Detailed Guide forBill and Account Collectors in California
May also be called: Payment Collectors; Collection Clerks; and Installment Agents
What Would I Do?
Bill and Account Collectors locate and contact debtors to recover money owed on past due accounts. Some Bill and Account Collectors are employed by third-party collection agencies; while others, known as in-house collectors, work directly for the original creditors, such as department stores, hospitals, or banks.
Collectors contact the debtor by mail or telephone. Initially, a reminder letter is sent. If there is no response, Bill and Account Collectors continue to mail letters and make phone calls requesting payment. After successfully making contact, Collectors remind the debtor that their account is past due. They may review the terms of the credit card, service, or loan contract agreement and remind the debtor that interest grows on unpaid balances. Sometimes, if the debtor agrees to immediately pay the debt, the interest will be waived. Collectors may have the ability to approve an extension of time, if one is requested. They also assist the customer with establishing repayment schedules that accommodate their financial circumstances. If the customer agrees to make a payment, the Collector follows up to confirm that payment is received. They also process in-coming payments and post amounts to customer accounts.
If the debtor's location is unknown, the Collector will initiate skip tracing activities to find the debtor. Skip tracing involves looking through telephone directories for the debtor's name, contacting post offices, credit bureaus, and the Department of Motor Vehicles. Collectors also interview people who may know the debtor in order to find them. Computer systems track when customers change their address or have activity on any of their open accounts.
If the debtor fails to respond to repayment requests, Bill and Account Collectors may initiate repossession actions or take action to stop the customer's service. The more difficult collection cases may be referred to an attorney for legal action.
Some of the tools used in this occupation include computers, headsets, personal digital assistants or organizers, and scanners.
Important Tasks and Related Skills
Each task below is matched to a sample skill required to carry out the task.

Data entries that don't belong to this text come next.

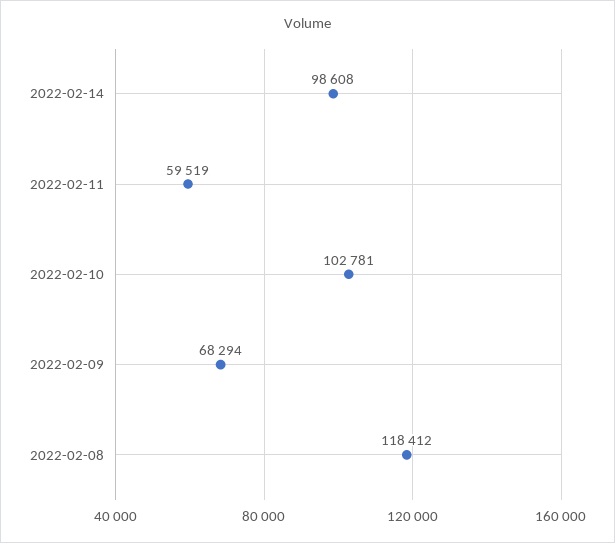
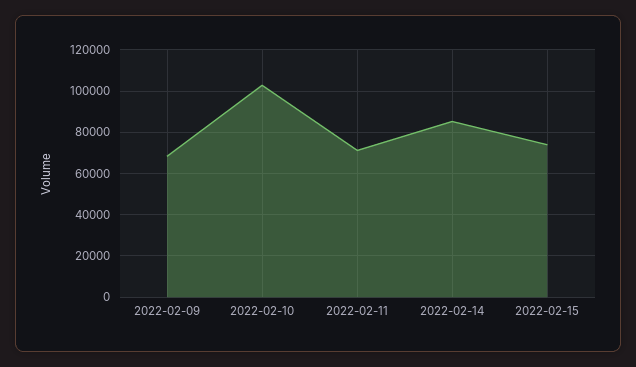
2022-02-14: 98608 -> 85000
2022-02-11: 59519 -> 70000
2022-02-08: 118412 -> none
2022-02-15: none -> 75000

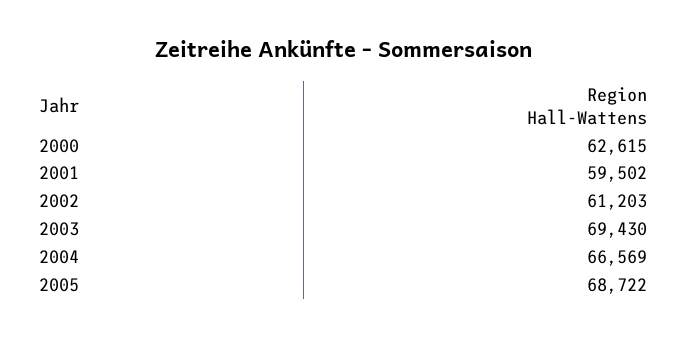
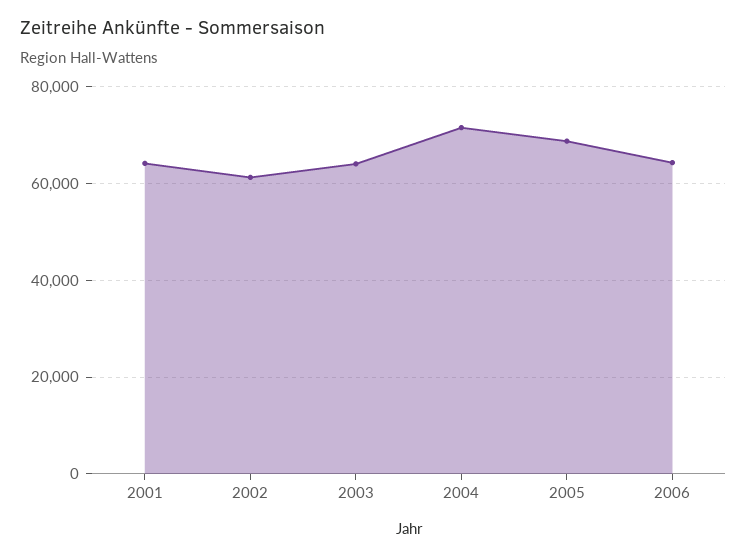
2000: 62615 -> none
2001: 59502 -> 64000
2003: 69430 -> 64000
2004: 66569 -> 72000
2006: none -> 64000

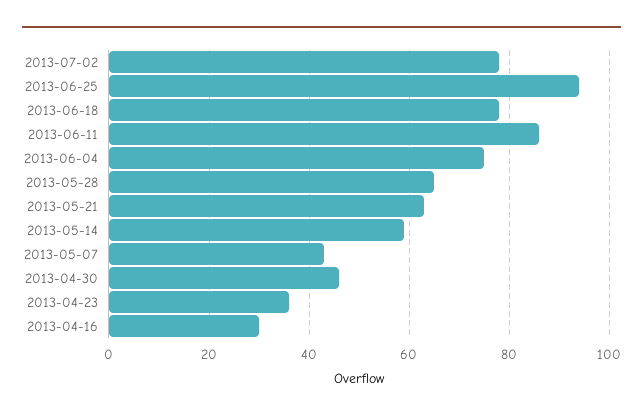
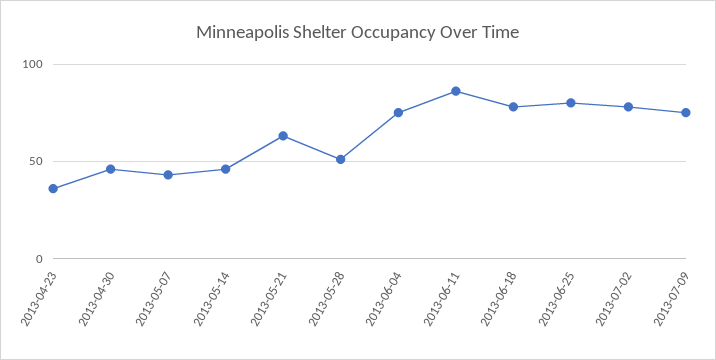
2013-06-25: 95 -> 80
2013-05-28: 65 -> 50
2013-05-14: 60 -> 45
2013-04-16: 30 -> none
2013-07-09: none -> 75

|View the skill definitions|
|Task||Skill Used in this Task|
|Receive payments and post amounts paid to customer accounts.||Clerical|
|Locate and monitor overdue accounts, using computers and a variety of automated systems.||Monitoring|
|Locate and notify customers of delinquent accounts by mail, telephone, or personal visits to solicit payment.||Information Ordering|
|Advise customers of necessary actions and strategies for debt repayment.||Customer and Personal Service|
|Persuade customers to pay amounts due on credit accounts, damage claims, or nonpayable checks, or to return merchandise.||Persuasion|
|Arrange for debt repayment or establish repayment schedules, based on customers' financial situations.||Economics and Accounting|
|Negotiate credit extensions when necessary.||Negotiation|
|Trace delinquent customers to new addresses by inquiring at post offices, telephone companies, credit bureaus, or through the questioning of neighbors.||Deductive Reasoning|
|Notify credit departments, order merchandise repossession or service disconnection, and turn over account records to attorneys when customers fail to respond to collection attempts.||Problem Sensitivity|
|Record information about financial status of customers and status of collection efforts.||Complex Problem Solving|
Below is a definition for each skill.
|View the tasks to skills list|
|Clerical||Knowledge of administrative and clerical procedures and systems such as word processing, managing files and records, stenography and transcription, designing forms, and other office procedures and terminology.|
|Monitoring||Monitoring/Assessing performance of yourself, other individuals, or organizations to make improvements or take corrective action.|
|Information Ordering||The ability to arrange things or actions in a certain order or pattern according to a specific rule or set of rules (e.g., patterns of numbers, letters, words, pictures, mathematical operations).|
|Customer and Personal Service||Knowledge of principles and processes for providing customer and personal services. This includes customer needs assessment, meeting quality standards for services, and evaluation of customer satisfaction.|
|Persuasion||Persuading others to change their minds or behavior.|
|Economics and Accounting||Knowledge of economic and accounting principles and practices, the financial markets, banking and the analysis and reporting of financial data.|
|Negotiation||Bringing others together and trying to reconcile differences.|
|Deductive Reasoning||The ability to apply general rules to specific problems to produce answers that make sense.|
|Problem Sensitivity||The ability to tell when something is wrong or is likely to go wrong. It does not involve solving the problem, only recognizing there is a problem.|
|Complex Problem Solving||Identifying complex problems and reviewing related information to develop and evaluate options and implement solutions.|
In-house Bill and Account Collectors usually work in an office or call center environment. Offices are generally well lit and provide a comfortable work atmosphere. Workers spend most of their time on the phone tracking down and contacting people with debts. Therefore, the work can be stressful because some customers can become argumentative when questioned about unpaid bills. Collectors may also feel compelled to meet production targets for the amount of debt they are expected to recover.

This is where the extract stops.